When I joined the Ottakar's bookshop chain in the mid-90s, there was no nonsense about having to be excited. The senior managment used to motivate staff by giving them a lot of autonomy and rewarding success with generous bonuses. It worked. Staff were generally enthusiastic and, sometimes, even excited, but we didn't start grinning inanely at every customer who walked in the door.
However in today's economic climate, bonuses are thin on the ground and the main motivational tool is fear:
"Work hard, look as if you're really enjoying yourself and you might get to keep your job, but don't think you can fool us. If you're in a shop, leisure centre or museum, we have mystery customers. If you're in a call centre we will be listening to you. As for the drivers, we're tracking you all the way. Any unscheduled stops will be monitored. No-one is beyond our reach"
I'm very pleased that service has improved since the days when many shop assistants talked amongst themselves and treated customers like an inconvenience, but the growing trend of subjecting poorly-paid employees to an Orwellian regime of constant surveillance and 'thought police' who look for any signs of dissent disturbs me deeply.
In some cases, the result isn't even good service, but manic, rather desperate and intrusive behaviour that is deeply off-putting. When I walk in a clothes shop I want to be left alone, not befriended by an insincere assistant who is clearly terrified that I might be a mystery shopper, beaming at me every time I glance in their direction. Also, I'd like to be able to just buy something without any nonsense about bars of chocolate, loyalty cards, mobile phone top-ups and stamps.
During my last few months at Waterstone's, we were encouraged to get 'added value' from purchases by asking customers if there was anything else they wanted and, if there wasn't, would they be interested in buying "this £12 book on wine for £5? No?
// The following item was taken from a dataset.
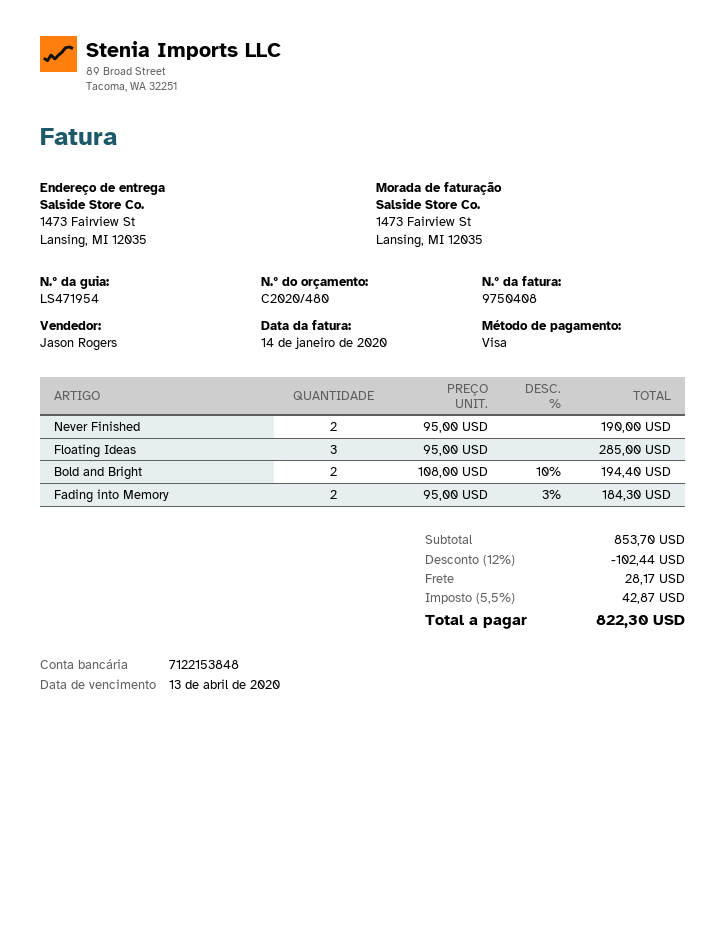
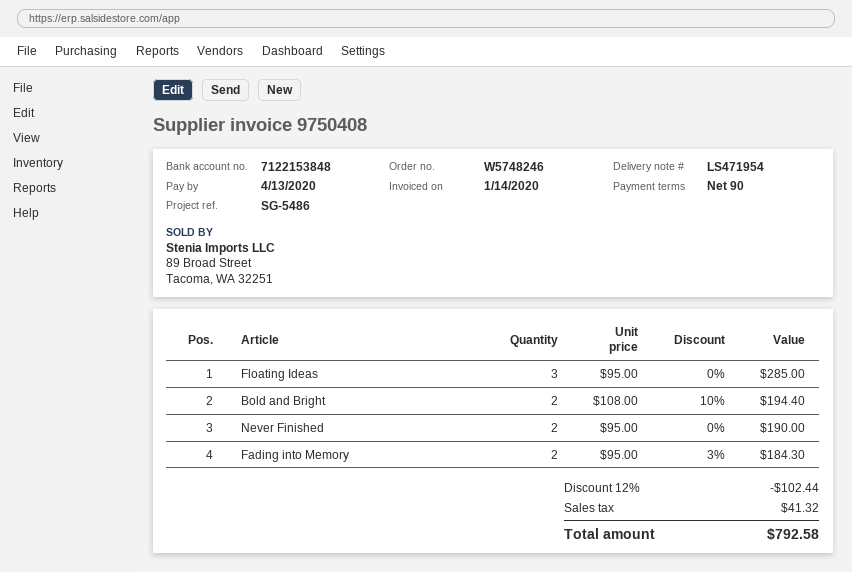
shipping: 28.17 -> none
tax: 42.87 -> 41.32
total: 822.30 -> 792.58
Well how about joining our loyalty card scheme..."
Some people responded, but most looked embarrassed or irritated and couldn't get out of the shop quickly enough. We were able to measure how many customers joined the loyalty card scheme, but not how many were put off by this approach. I hated it and knew that it was time to leave.
High street retailers are trying to save themselves by squeezing as much money as possible out of their diminishing pool of customers, but their methods are simply driving people like me towards the hassle-free environment of the internet. Sadly, they usually can't give their customers the thing they really want: value.
Back in the Arndale Centre I rejoined my mother, who was in Bon Marche, buying a coat that looked as if it would repel a chemical warfare attack. The shop assistant was desperately trying to sign my mother up to a new loyalty card scheme, but something wasn't working properly and I sensed a growing desperation. "I'm really sorry madam. I'll just try one more time..."
As we left the shop, my mother turned to me and said "That poor woman. I don't suppose I'll ever use this thing."